With those results in hand, Hawkins said he is confident that he can convince Republican voters in northeast Ohio that he would be a stronger general election candidate than Miller.

“I am not running this race against Max Miller. I am running because I am the absolute best candidate to serve the district — one; and two, to win that general election,” Hawkins said. “When I ran in 2020 and outperformed what any Republican should have done in that district.”

“I didn’t come hat-in-hand apologizing for being a conservative. I ran hand-in-glove with the Trump campaign,” he added. “I used my platform to advance America first policies and Trump personally. I have a record as a team player.”

For professional bona fides, Hawkins points to his work as Scott’s tax and trade counsel.

The senator was intimately involved in the negotiation of the Tax Cuts and Jobs Act, the 1.3 trillion overhaul of the federal tax code enacted by Trump in late 2017, and Hawkins advised him throughout and even helped write portions of the legislation having to do with opportunity zones (communities designated for special tax relief to spur jobs and economic investment).

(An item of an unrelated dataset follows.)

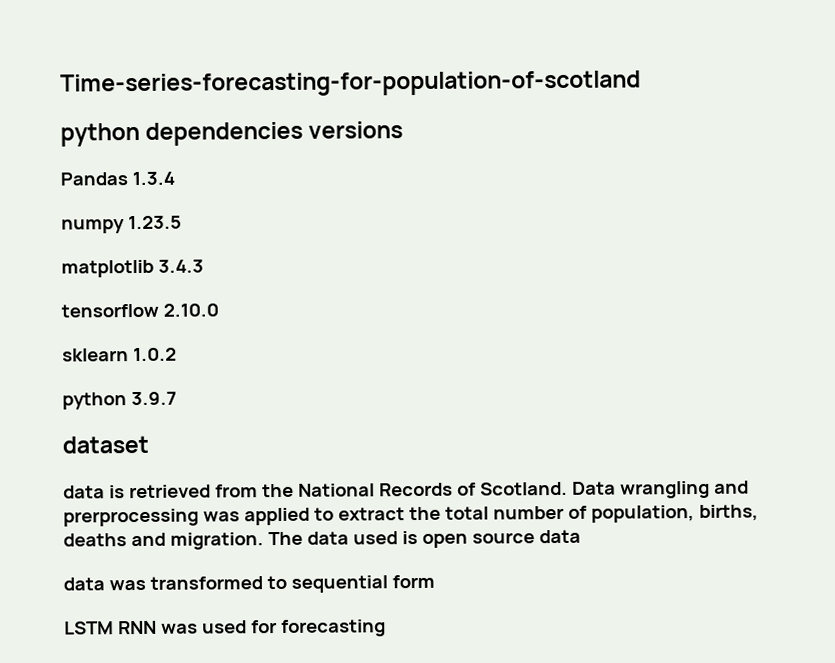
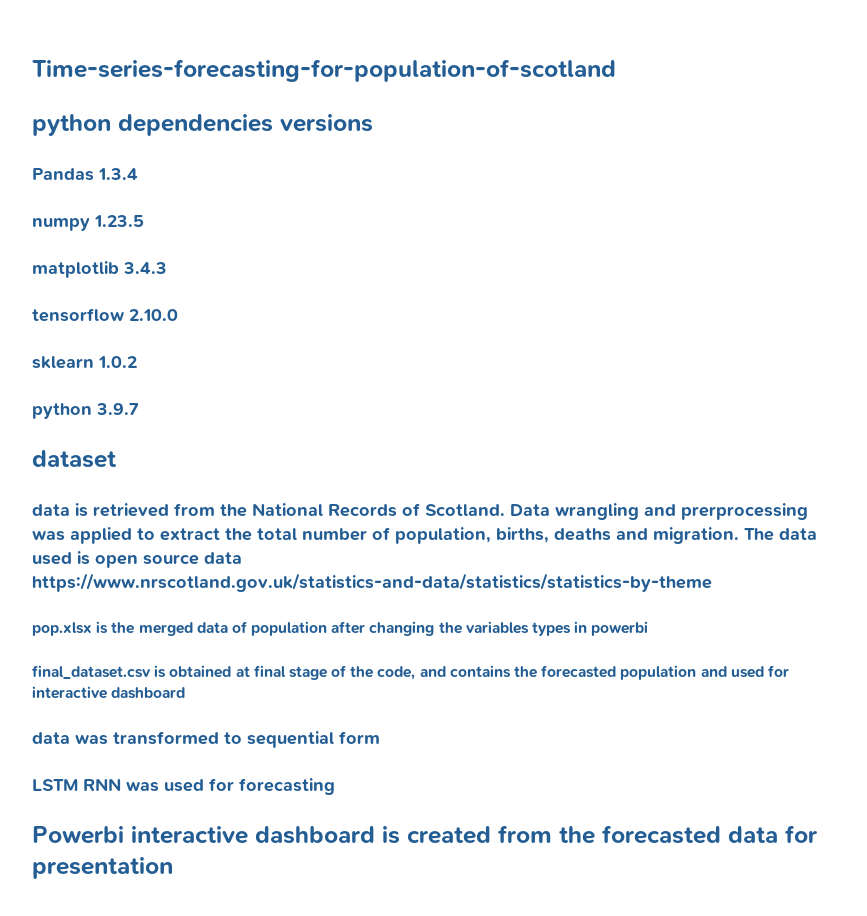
- The data used is open source data
+ The data used is open source data https://www.nrscotland.gov.uk/statistics-and-data/statistics/statistics-by-theme
+ pop.xlsx is the merged data of population after changing the variables types in powerbi
+ final_dataset.csv is obtained at final stage of the code, and contains the forecasted population and used for interactive dashboard
+ Powerbi interactive dashboard is created from the forecasted data for presentation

“Ohio lags the country in job creation, and Northeast Ohio lags the rest of Ohio, so I am especially positioned to deal with the community’s biggest need,” Hawkins said.

Hawkins’s personal story is more compelling.

His full first name is Shafron. Hawkins was named for the doctor who treated his mother for cancer while she was pregnant with him and, he says, was the reason why she survived the disease and he was born healthy. Years later, in 2009, Hawkins was driving from New York to Cleveland when his car hit a patch of black ice. He skidded 50 feet off the highway and hit a tree. Only the cold saved him from bleeding to death.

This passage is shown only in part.